BRIEF:
Where a line of the material includes the string "Tablets", copy that line.

AVAILABLE DATA:
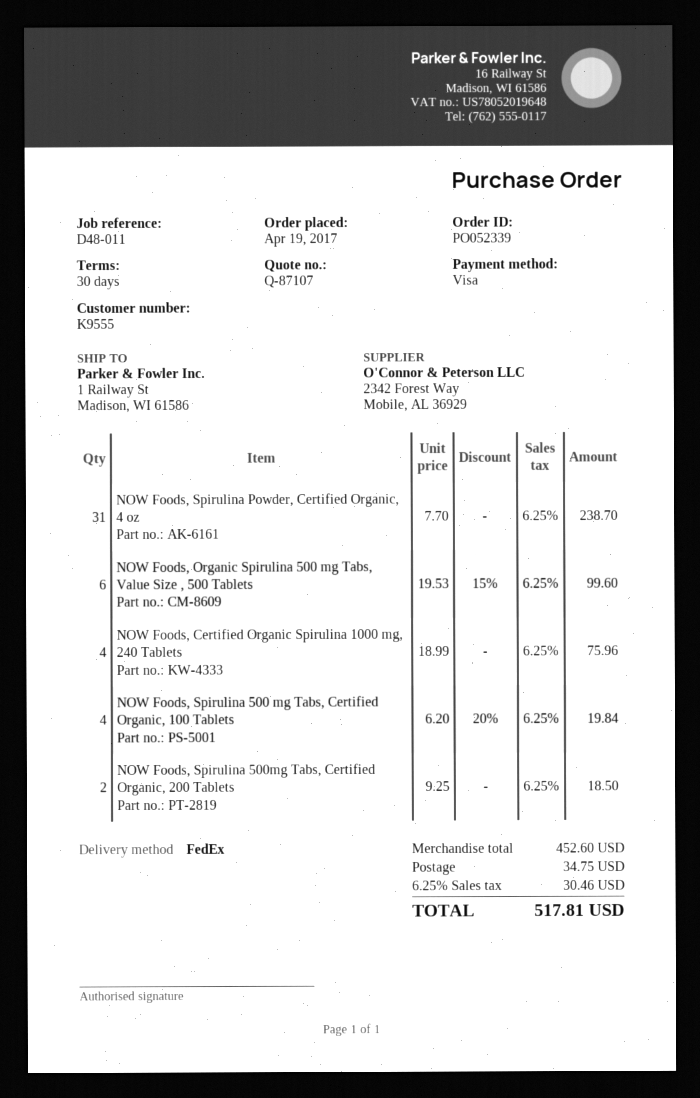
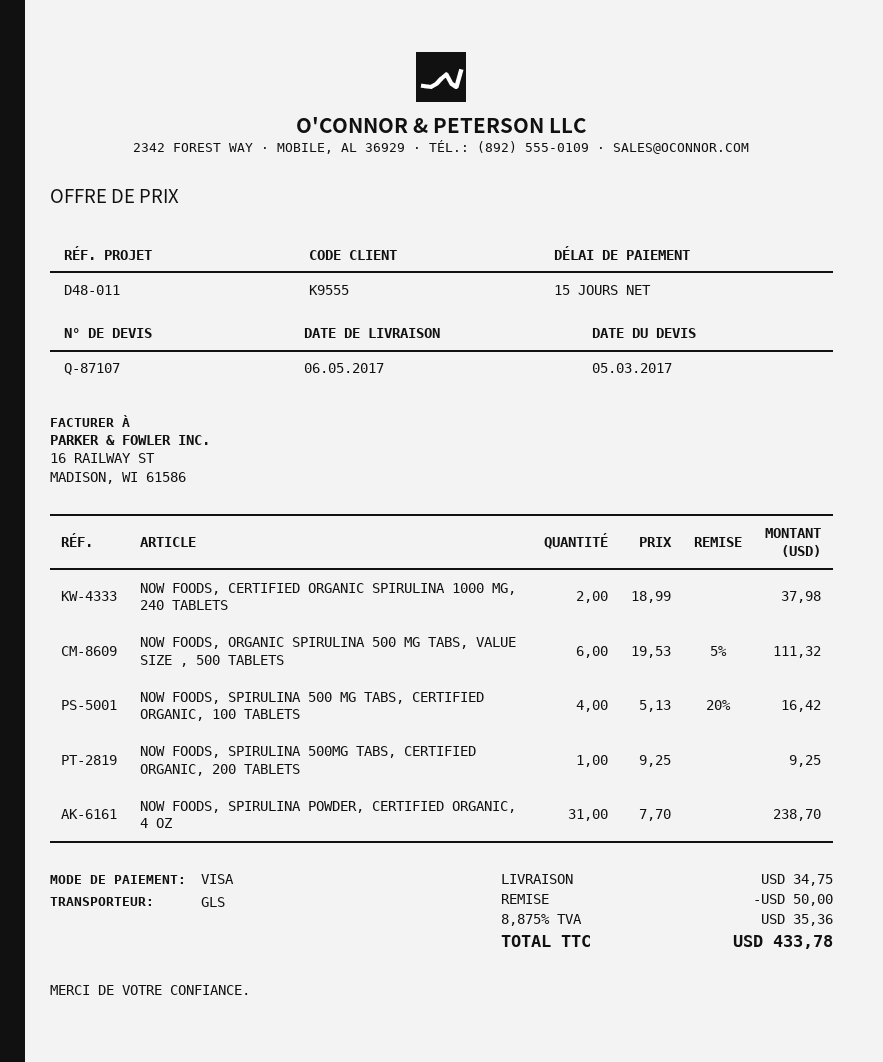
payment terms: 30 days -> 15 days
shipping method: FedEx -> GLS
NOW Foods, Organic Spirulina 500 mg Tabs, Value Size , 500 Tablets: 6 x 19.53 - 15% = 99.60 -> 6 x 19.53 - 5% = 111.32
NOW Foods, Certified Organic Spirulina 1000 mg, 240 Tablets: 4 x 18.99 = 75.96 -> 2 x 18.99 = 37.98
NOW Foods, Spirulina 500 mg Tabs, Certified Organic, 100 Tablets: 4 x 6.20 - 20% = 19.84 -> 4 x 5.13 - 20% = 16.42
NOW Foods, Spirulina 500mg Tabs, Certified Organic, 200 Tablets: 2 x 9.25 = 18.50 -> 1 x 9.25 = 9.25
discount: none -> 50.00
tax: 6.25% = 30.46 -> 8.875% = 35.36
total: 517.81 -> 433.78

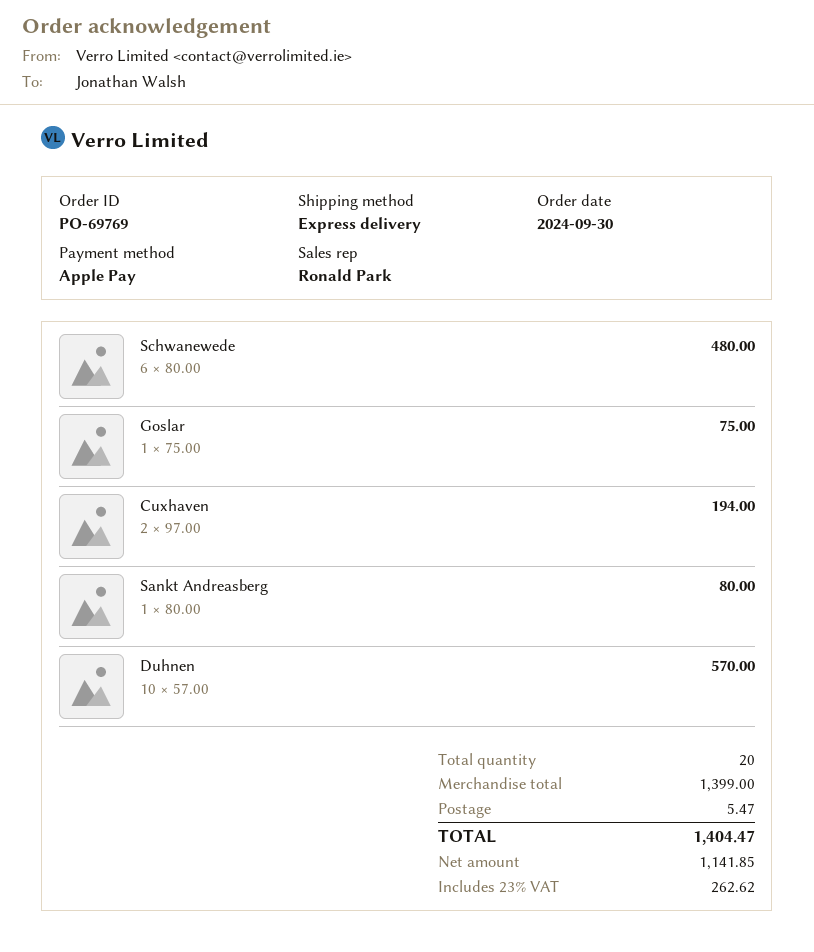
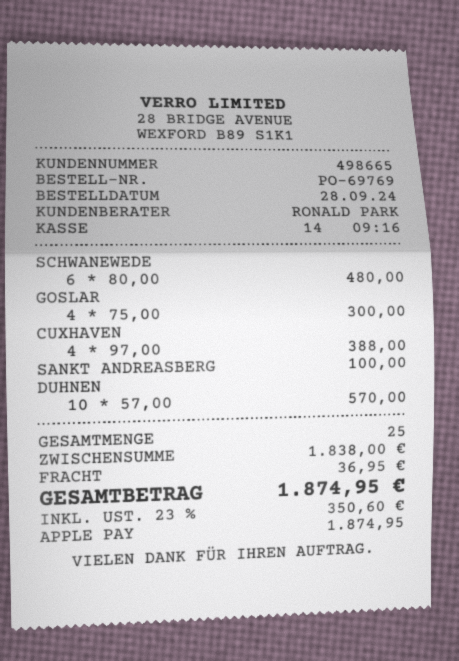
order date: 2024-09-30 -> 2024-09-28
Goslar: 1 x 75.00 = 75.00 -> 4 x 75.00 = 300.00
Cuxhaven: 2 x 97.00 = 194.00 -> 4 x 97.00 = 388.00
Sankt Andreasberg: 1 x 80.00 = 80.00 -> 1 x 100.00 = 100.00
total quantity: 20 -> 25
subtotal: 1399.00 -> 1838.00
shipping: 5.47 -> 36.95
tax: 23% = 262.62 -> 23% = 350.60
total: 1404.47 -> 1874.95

...

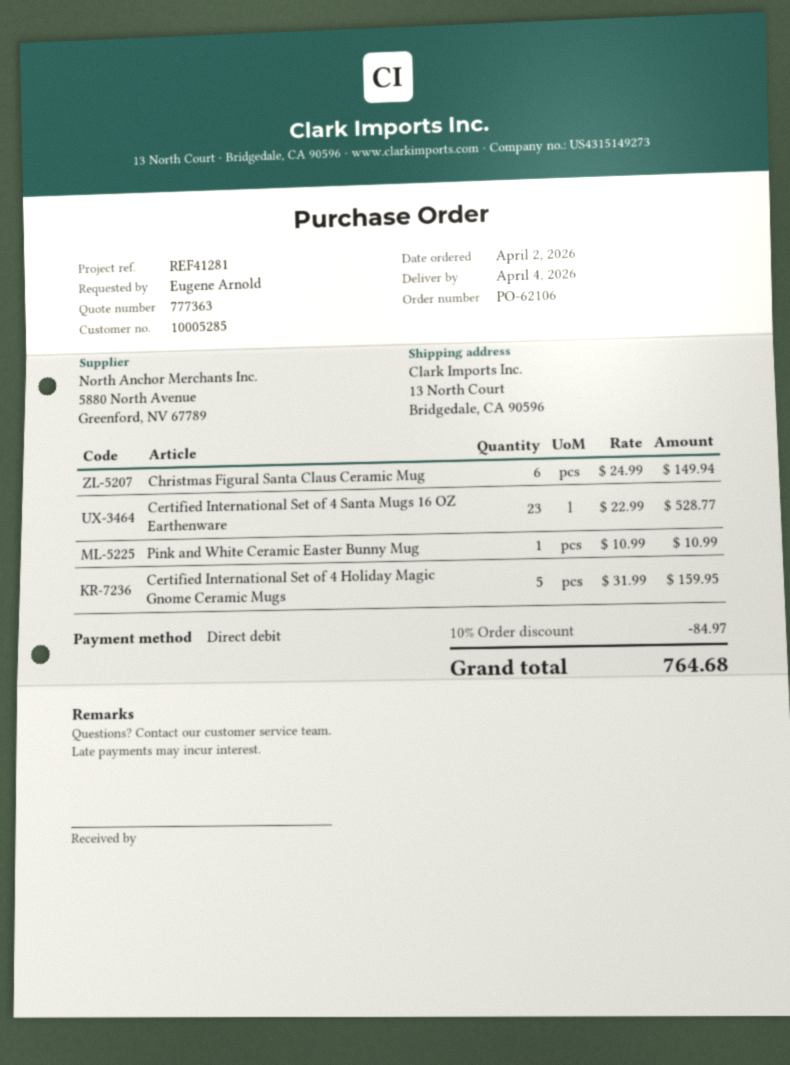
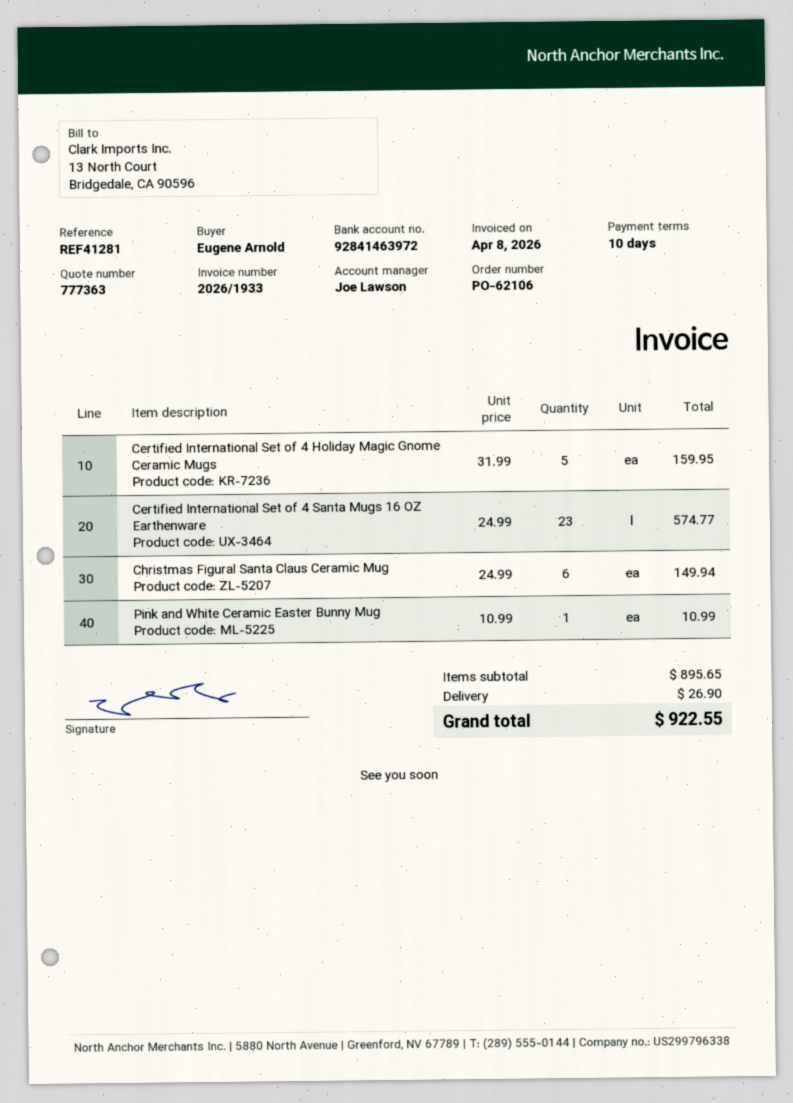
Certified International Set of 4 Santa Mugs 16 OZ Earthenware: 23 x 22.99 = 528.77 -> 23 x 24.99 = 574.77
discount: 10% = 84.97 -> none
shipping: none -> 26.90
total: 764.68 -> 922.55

--

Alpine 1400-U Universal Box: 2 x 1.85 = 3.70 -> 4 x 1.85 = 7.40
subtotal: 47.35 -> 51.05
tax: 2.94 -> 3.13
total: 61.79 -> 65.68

OUTPUT OF THE EXERCISE:
NOW Foods, Organic Spirulina 500 mg Tabs, Value Size , 500 Tablets: 6 x 19.53 - 15% = 99.60 -> 6 x 19.53 - 5% = 111.32
NOW Foods, Certified Organic Spirulina 1000 mg, 240 Tablets: 4 x 18.99 = 75.96 -> 2 x 18.99 = 37.98
NOW Foods, Spirulina 500 mg Tabs, Certified Organic, 100 Tablets: 4 x 6.20 - 20% = 19.84 -> 4 x 5.13 - 20% = 16.42
NOW Foods, Spirulina 500mg Tabs, Certified Organic, 200 Tablets: 2 x 9.25 = 18.50 -> 1 x 9.25 = 9.25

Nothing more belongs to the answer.